We have a program people can compile on their machines. It has an HTTP interface but can also be invoked by command line.
In order to provide some nice-looking error pages for HTTP clients, we want to provide error pages. We are using a very simple solution with go's html/template
package.
So in order for the program to find the templates, we currently do:
func init() {
prefStr := "path/to/http/tmpl"
pathPrefix,err := filepath.Abs(prefStr)
if err != nil {
log.Warn("Template path %s is not available!", prefStr)
}
pathPrefix + "/err.html"
}
Now when debugging the app, this usually works well - we are in the package's root directory, so filepath.Abs()
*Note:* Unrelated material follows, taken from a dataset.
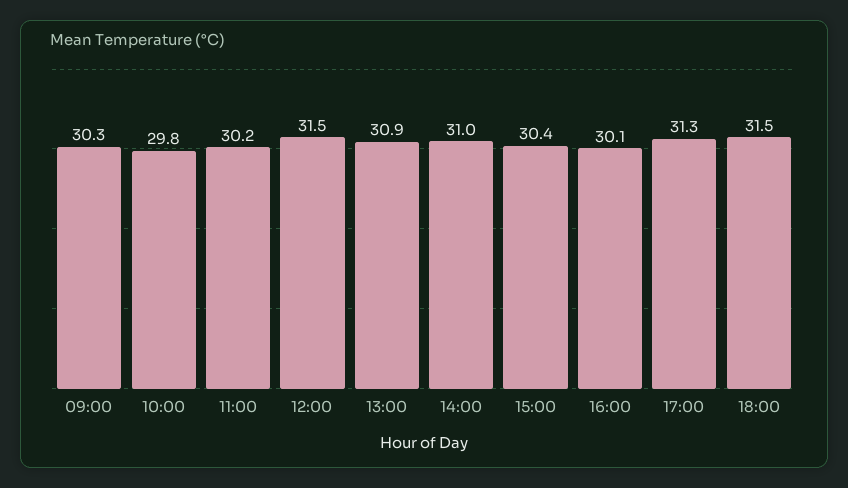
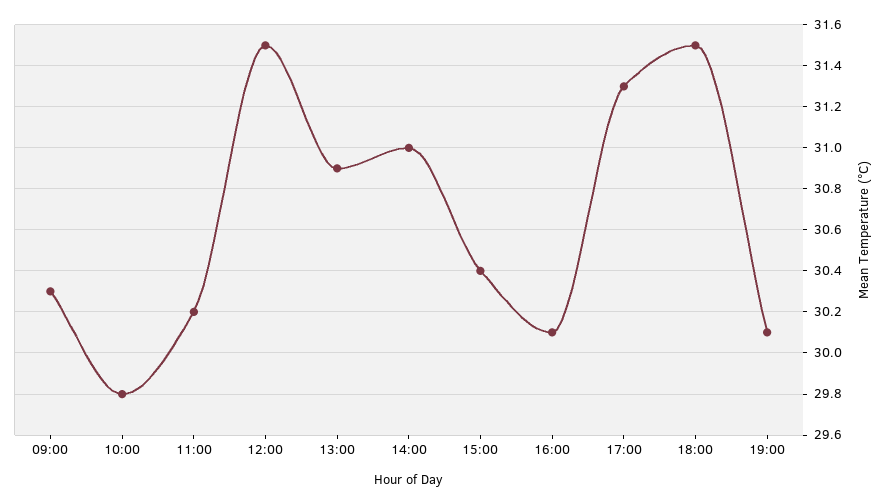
19:00: none -> 30.1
resolves correctly, like so:
$GOPATH/github.com/user/repo/path/to/http/tmpl
(expanding $GOPATH
correctly)
But when we invoke the app via executable from the command line, this doesn't work. The command line could of course be invoked from anywhere on the filesystem, for convenience for example to provide a file in the current directory as a parameter.
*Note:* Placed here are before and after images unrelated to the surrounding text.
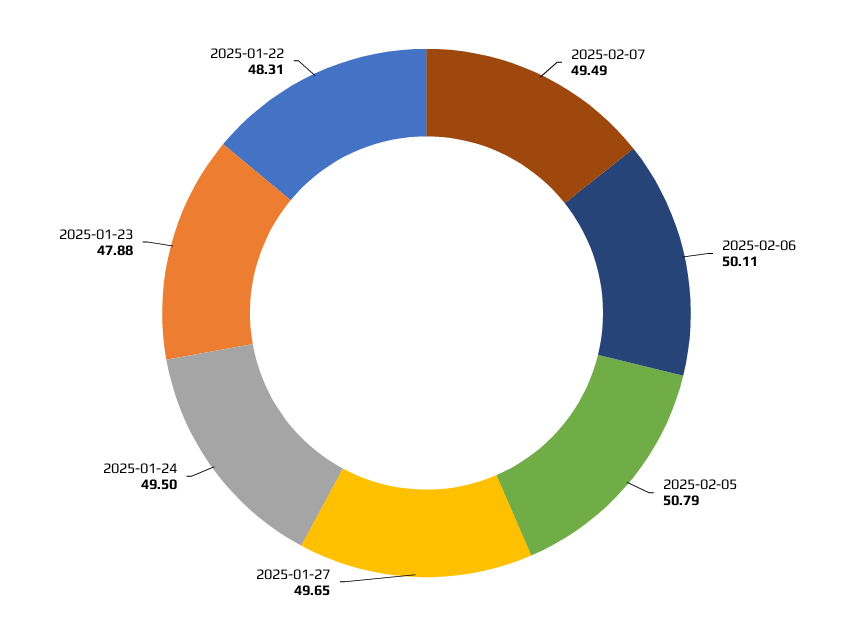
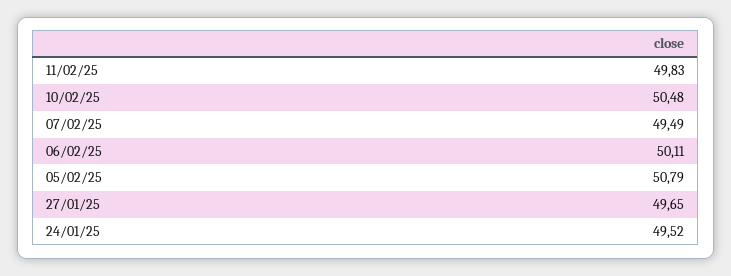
2025-01-24: 49.5 -> 49.52
2025-01-23: 47.88 -> none
2025-01-22: 48.31 -> none
11/02/25: none -> 49.83
10/02/25: none -> 50.48

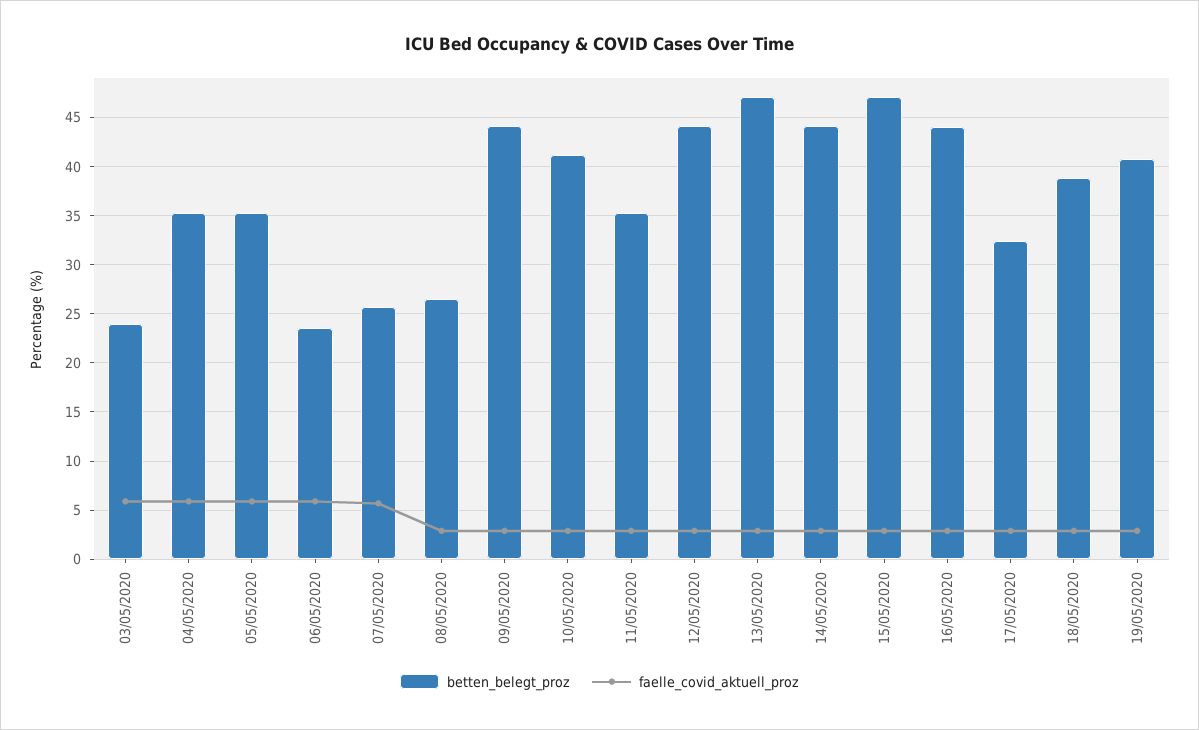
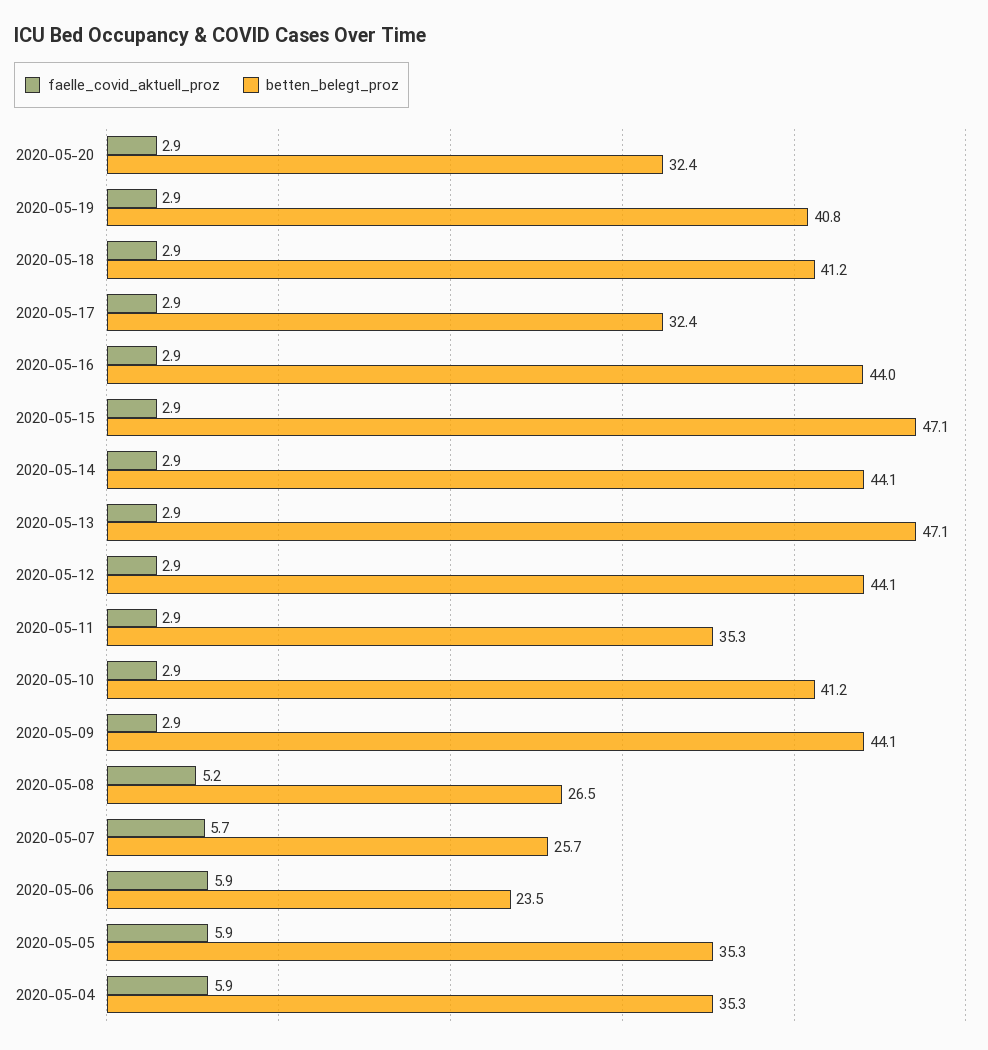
betten_belegt_proz, 03/05/2020: 24 -> none
faelle_covid_aktuell_proz, 03/05/2020: 6 -> none
faelle_covid_aktuell_proz, 08/05/2020: 3 -> 5.2
betten_belegt_proz, 18/05/2020: 39 -> 41.2
faelle_covid_aktuell_proz, 2020-05-20: none -> 2.9
betten_belegt_proz, 2020-05-20: none -> 32.4

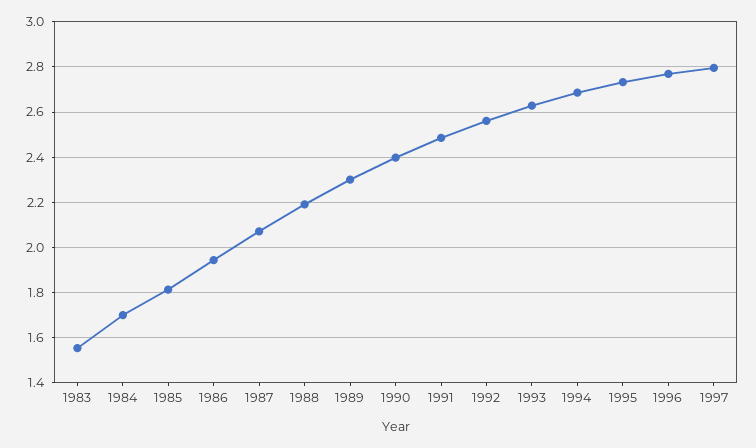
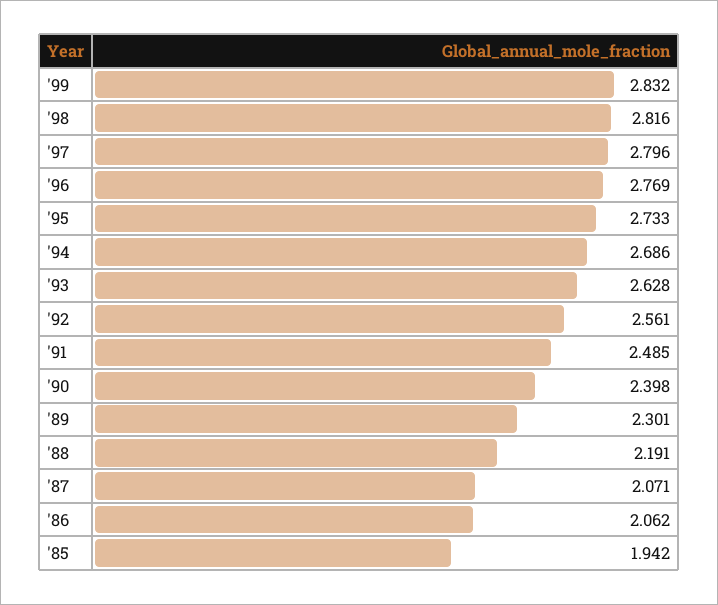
1983: 1.55 -> none
1984: 1.7 -> none
1985: 1.8 -> 1.942
1986: 1.95 -> 2.062
'99: none -> 2.832
'98: none -> 2.816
In short, running /some/other/path/on/fs/our-executable filename.txt
results in the init()
function above breaking due to wrong concatenation of the directory: it takes /some/other/path/on/fs/
to create the absolute path, which is wrong. Thus it crashes with
panic: open /some/other/path/on/fs/path/to/http/tmpl/err.html: no such file or directory
I've searched and so far only found this: How can I open files using relative paths in Go?
But this exactly doesn't apply for us. Another solution proposes to bundle compiled go resources, but this seems rather odd as the error pages are html text.
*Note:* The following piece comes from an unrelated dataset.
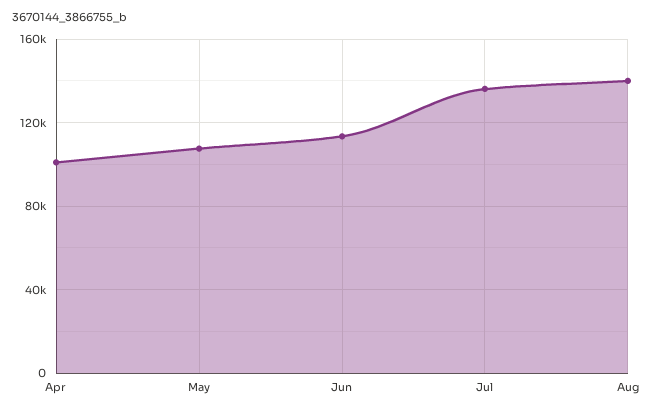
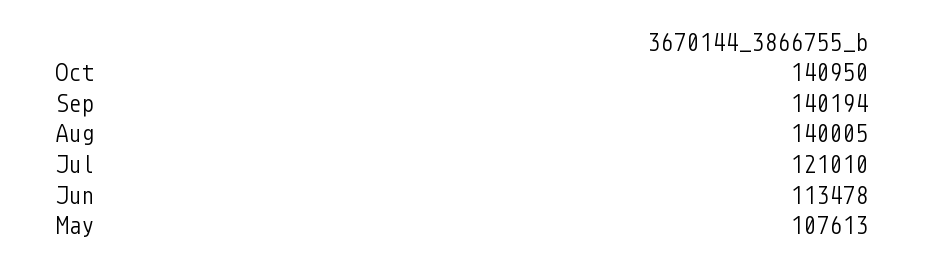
Apr: 100000 -> none
Jul: 135000 -> 121010
Oct: none -> 140950
Sep: none -> 140194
We've also tried https://stackoverflow.com/a/31464648/169252
but it has the same effect.
How can we make sure that the paths are always resolved correctly? This seems rather something which shouldn't be too difficult to be done, but we haven't managed so far.
EDIT: This is not an exact duplicate of the question How can I open files using relative paths in Go?. As already mentioned in my question text, I already had looked it up myself. It suggests to use filepath.Abs()
. But as laid out in my question, for us this doesn't work, as if our executable is called from different places, filepath.Abs()
doesn't return the same value, and thus doesn't work for us.